Throughout the years, there have been numerous cybersecurity breaches in the state of Texas. Varying in size and the damage that they caused (both financially and to the establishment’s reputation), they have shaped the way that the government and businesses deal with cyber attacks.
Due to recent attacks, local officials are frequently encouraging Texas businesses to protect their systems by investing in comprehensive cybersecurity services and cybersecurity awareness training for their employees.
Five cybersecurity breaches in Texas history stand out amongst the rest and highlight this growing need for Texas businesses to better secure their systems:
1. Texas Lottery—2008
In 2008, winners of the Texas Lottery—along with retailers, vendors and lottery commission employees—were victims of a data breach that affected over 100,000 people. The breach happened because a former computer analyst that worked at the Texas Comptroller’s office copied sensitive data onto computer disks as a way of using the information to exploit the names, Social Security numbers, and addresses of winners and vendors.
In response, this employee was immediately fired from the agency and the commission sent out letters to notify the victims of the attack. They then began to look for ways to prevent further attacks, including password protecting sensitive files.
2. State of Texas—April 2011
A year before the above incident, the state of Texas faced a large cybersecurity breach. Early in the year, the Texas Comptroller’s Office accidentally revealed to the public 3.5 million resident’s personal information, including their dates of birth, driver’s license numbers, and Social Security numbers.
The incident picked up traction when the Comptroller’s MEA Culpa publicly admitted that the office had stored the information within a state server that could be publicly accessed.
After this data breach, the 82nd Texas Legislature passed and a Senate bill was created and signed by the governor. Within Senate Bill 988, it was agreed to invest in the creation of the Texas Cybersecurity, Education, and Economic Development Council. Within this council, they aimed to examine the cybersecurity information both in government, businesses and in education to try and tackle any future cyber attacks.
3. Office of the Texas Attorney General—April 2012
In April of 2012, the Office of the Texas Attorney General accidentally included sensitive information within a voter database file that was delivered to plaintiff attorneys. With details such as the Social Security numbers of 6.5 million voters, this mistake could have compromised the data if it was released to the public.
Thankfully, the information was never exposed publicly. Although the cyber attack received a lot of publicity, lasting damage was mitigated data was never exposed and the situation was dealt with promptly. Even still, this cyber attack goes down in Texas history as one of its most massive data breaches, with the potential to have exposed millions of files of highly private information.
4. Omni Hotels and Resorts—July 2016
In July of 2016, the renowned Dallas-based Omni Hotels and Resort was the victim of a cybersecurity breach. Announcing that they had been subject to a malware attack, they revealed that a data breach had directly affected over 50,000 customers throughout 49 of the chain’s various 60 locations, an attack that resulted in a huge backlash.
The sensitive information that was compromised in the attack included customer’s credit and debit card details but not debit card PINs or contact information. The company also released a statement declaring that if a customer didn’t present a payment card at a point of sale system at one of the Omni locations that were affected (as well as those who had reserved a room online), they were safe from the breach.
The data breach was not disclosed to the customers affected until Omni began to work with an IT security company to try and fix the issue. By engaging with the investigation and security firm, they were able to determine the extent of the breach and somewhat contain the intrusion, though not before thousands of customers’ data was compromised.
5. New Front Attack—August 2019
Most recently, in August of last year, a ransomware attack known as the New Front Attack took place and affected 22 Texas cities. Computer systems within the 22 municipalities were directly infiltrated by hackers that demanded a payment of $2.5 million to free up the systems from the damaging ransomware.
Although the attack mostly affected smaller local governments, the FBI and state cybersecurity experts were brought in to examine the breach to determine the full extent of it. Despite the number of computers and the compromised data not being disclosed, it was believed to cost Texas around $12 million.

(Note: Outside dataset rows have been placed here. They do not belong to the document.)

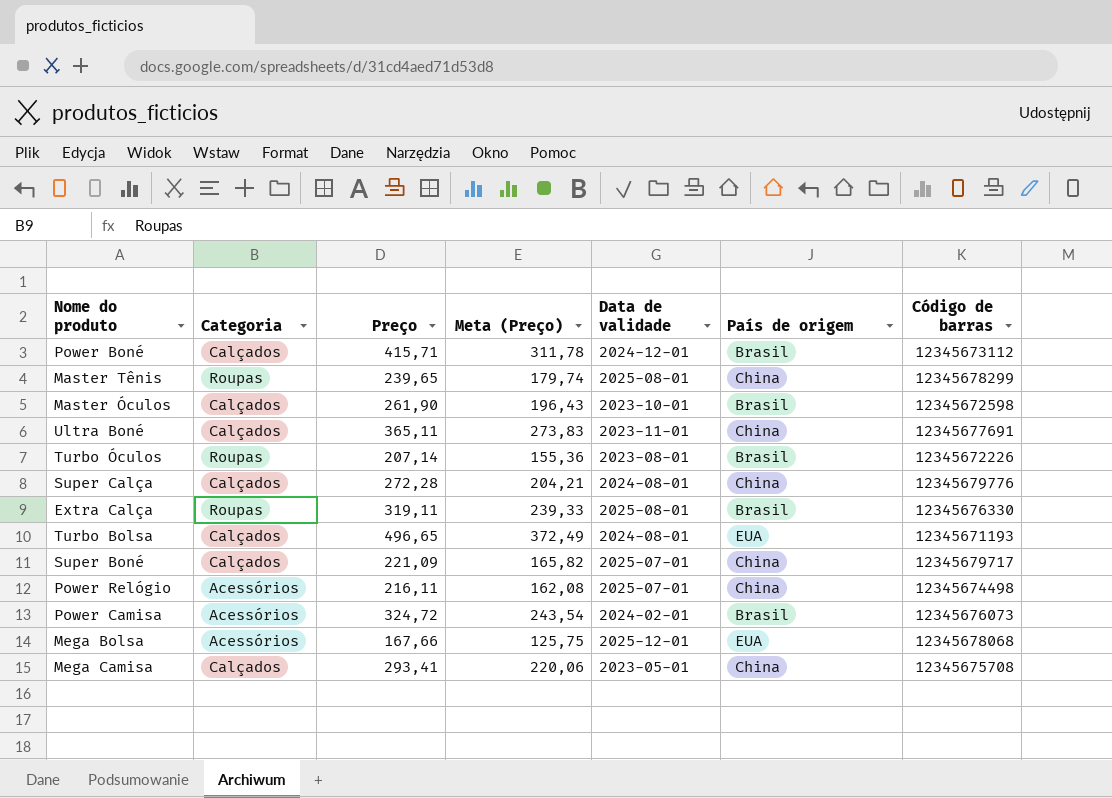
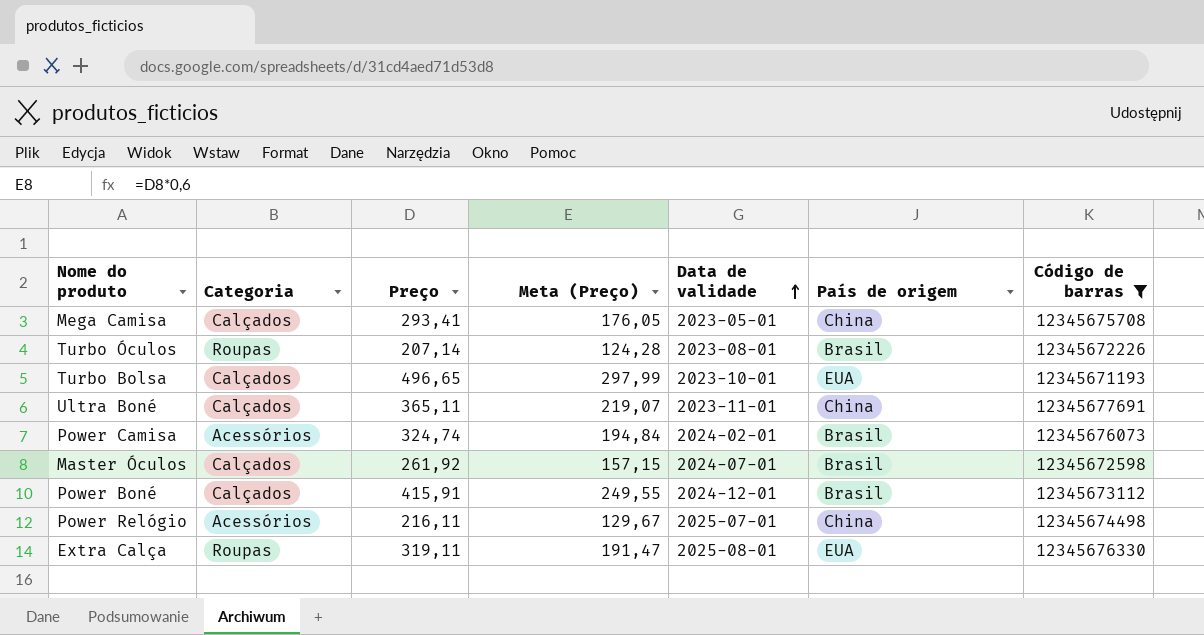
filter: none -> Código de barras <= 12345677691
row order: none -> Data de validade ascending
column Meta (Preço) | formula: [Preço] * 0,75 -> [Preço] * 0,6
Turbo Bolsa | Data de validade: 2024-08-01 -> 2023-10-01
Power Camisa | Preço: 324,72 -> 324,74
Master Óculos | Preço: 261,90 -> 261,92
Master Óculos | Data de validade: 2023-10-01 -> 2024-07-01
Power Boné | Preço: 415,71 -> 415,91
Extra Calça | País de origem: Brasil -> EUA

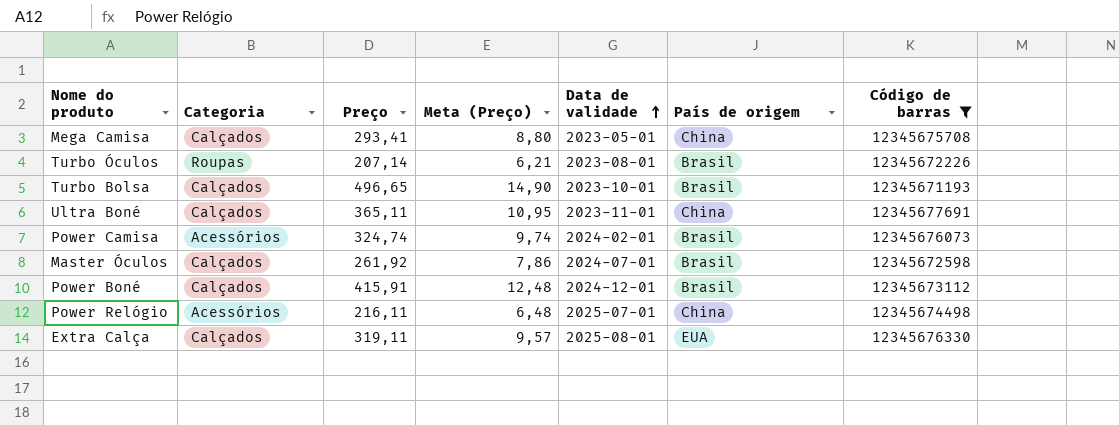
column Meta (Preço) | formula: [Preço] * 0,6 -> [Preço] * 0,03
Turbo Bolsa | País de origem: EUA -> Brasil
Extra Calça | Categoria: Roupas -> Calçados

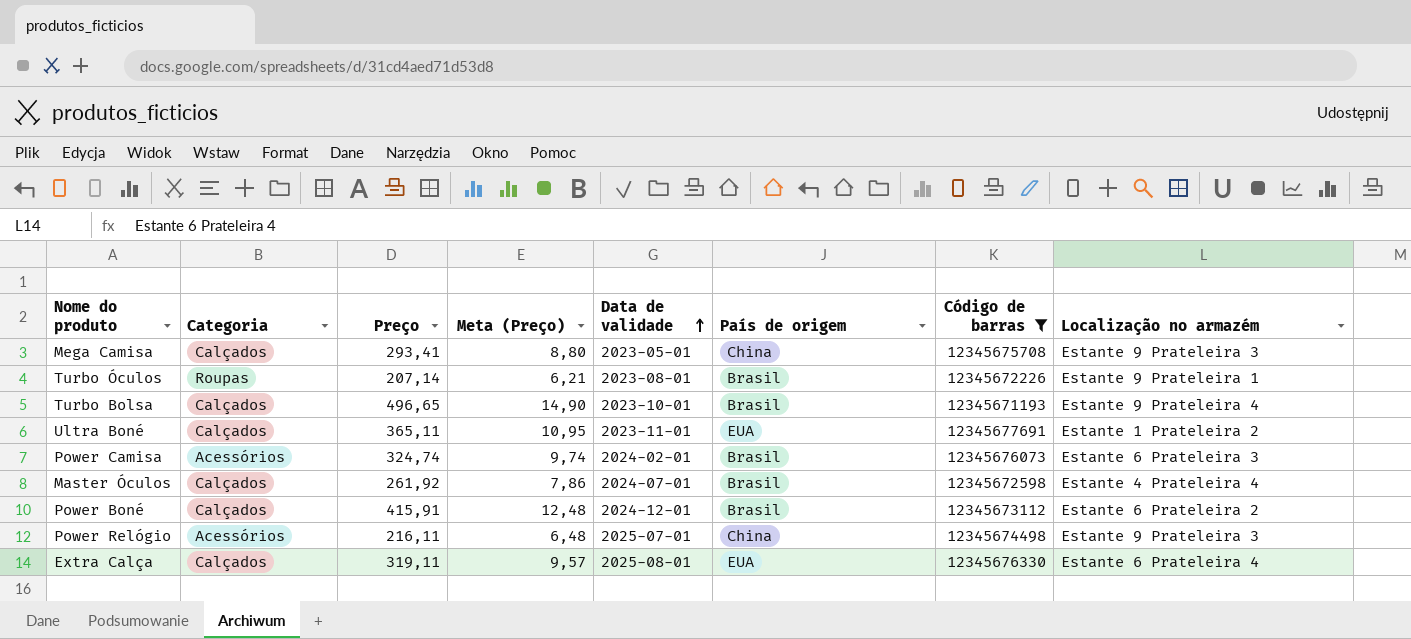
column Localização no armazém | position: none -> 8
Ultra Boné | País de origem: China -> EUA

Ransomware has become a particularly damaging form of malware that has grown in popularity in recent years, forcing businesses to payout millions before they can regain access to customers’ sensitive information. This is becoming a huge concern for businesses across the state of Texas, especially because paying the ransom does not always guarantee data access will be returned, yet some hackers threaten to publish sensitive data stolen from businesses
These attacks are only growing more sophisticated and malicious. Despite the state having implemented laws and Senate bills that aim for more robust cybersecurity within the Texas government and among Texas businesses, there are still breaches occurring daily because of ransomware. Prioritizing cybersecurity on an organizational level is imperative for every Texas business.

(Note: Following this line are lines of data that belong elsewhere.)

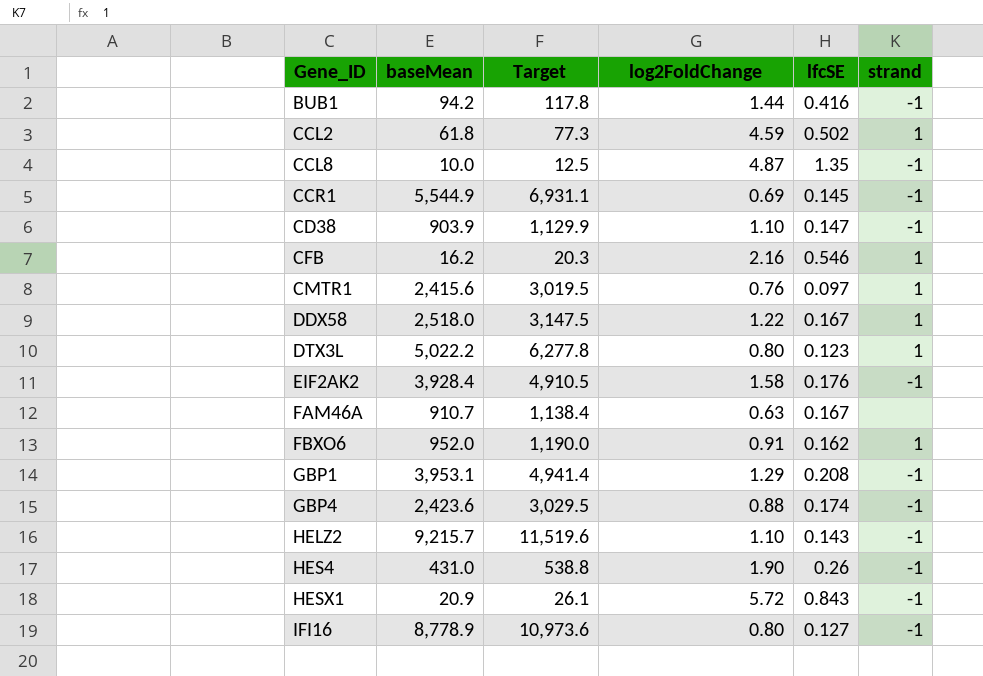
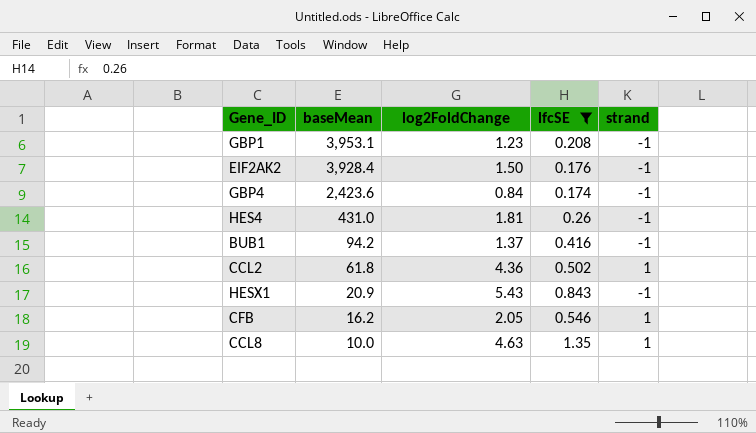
filter: none -> lfcSE >= 0.174
row order: Gene_ID ascending -> baseMean descending
column Target | formula: [baseMean] * 1.25 -> none
GBP1 | log2FoldChange: 1.29 -> 1.23
EIF2AK2 | log2FoldChange: 1.58 -> 1.50
GBP4 | log2FoldChange: 0.88 -> 0.84
HES4 | log2FoldChange: 1.90 -> 1.81
BUB1 | log2FoldChange: 1.44 -> 1.37
CCL2 | log2FoldChange: 4.59 -> 4.36
HESX1 | log2FoldChange: 5.72 -> 5.43
CFB | log2FoldChange: 2.16 -> 2.05
CCL8 | log2FoldChange: 4.87 -> 4.63
CCL8 | strand: -1 -> 1

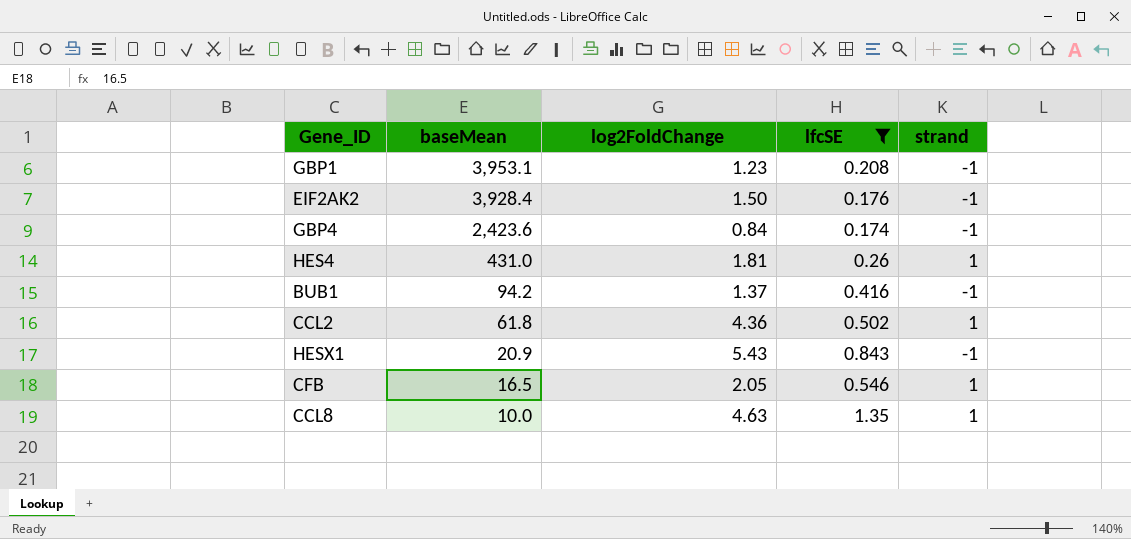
HES4 | strand: -1 -> 1
CFB | baseMean: 16.2 -> 16.5

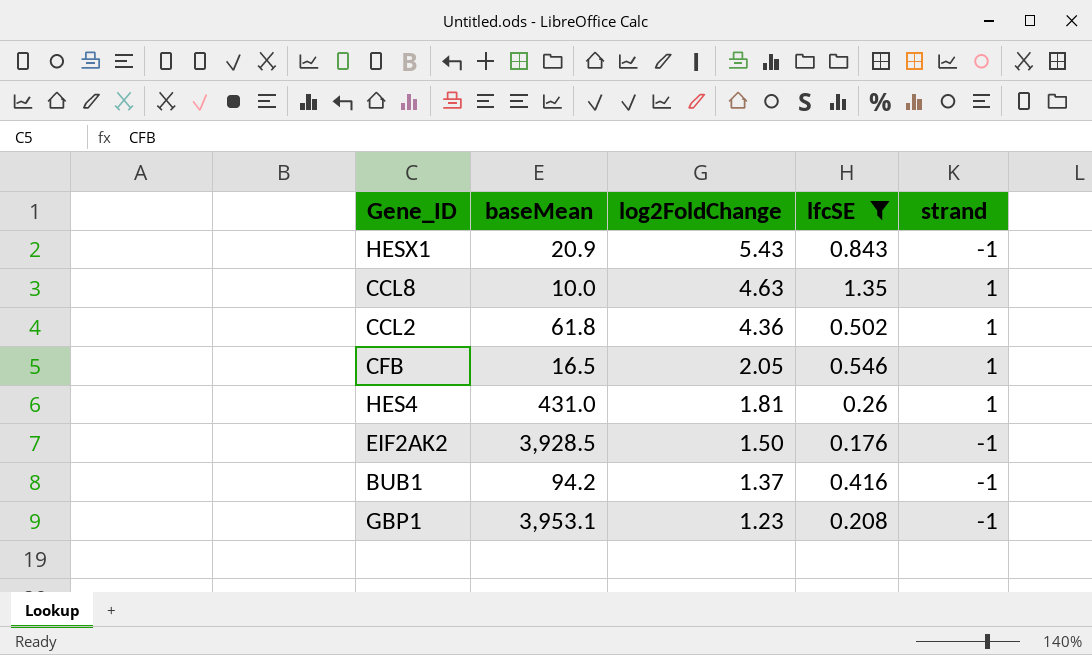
row order: baseMean descending -> log2FoldChange descending
row GBP4: 2,423.6 | 0.84 | 0.174 | -1 -> none
EIF2AK2 | baseMean: 3,928.4 -> 3,928.5

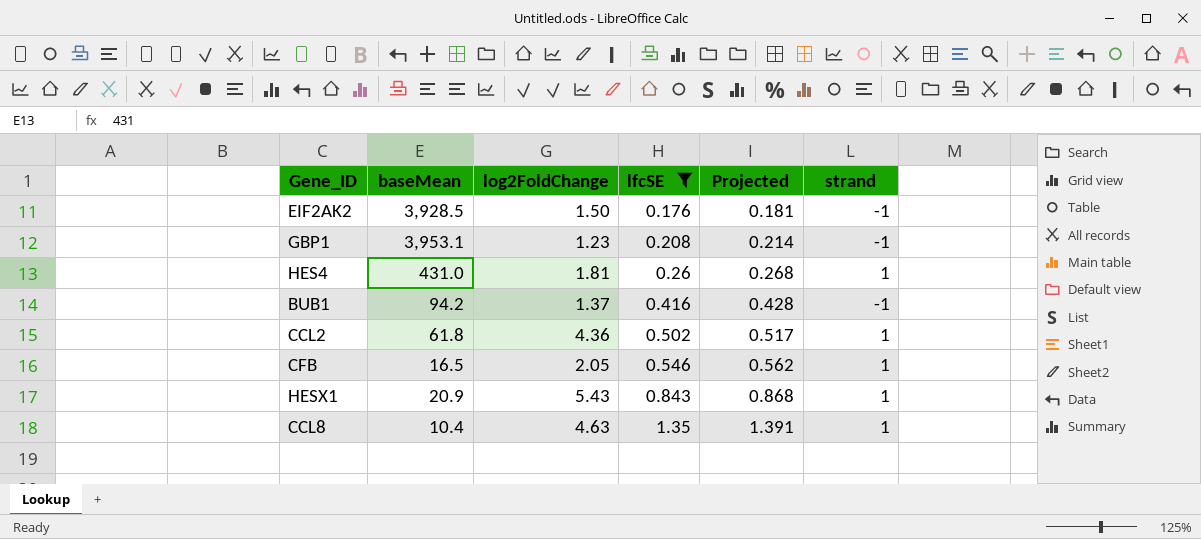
row order: log2FoldChange descending -> lfcSE ascending
column Projected | formula: none -> [lfcSE] * 1.03
HESX1 | strand: -1 -> 1
CCL8 | baseMean: 10.0 -> 10.4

The right course of action, according to Texas governor Greg Abbott, is for Texas organizations to understand the extent of cyber-hygiene it takes to protect their systems and obtain professional cybersecurity services from a trusted Managed Service Provider to ensure your systems meet that level of hygiene and compliance. It’s no longer enough to address IT only as it presents visible issues; IT needs to be proactively protected against threats seeking access to private information.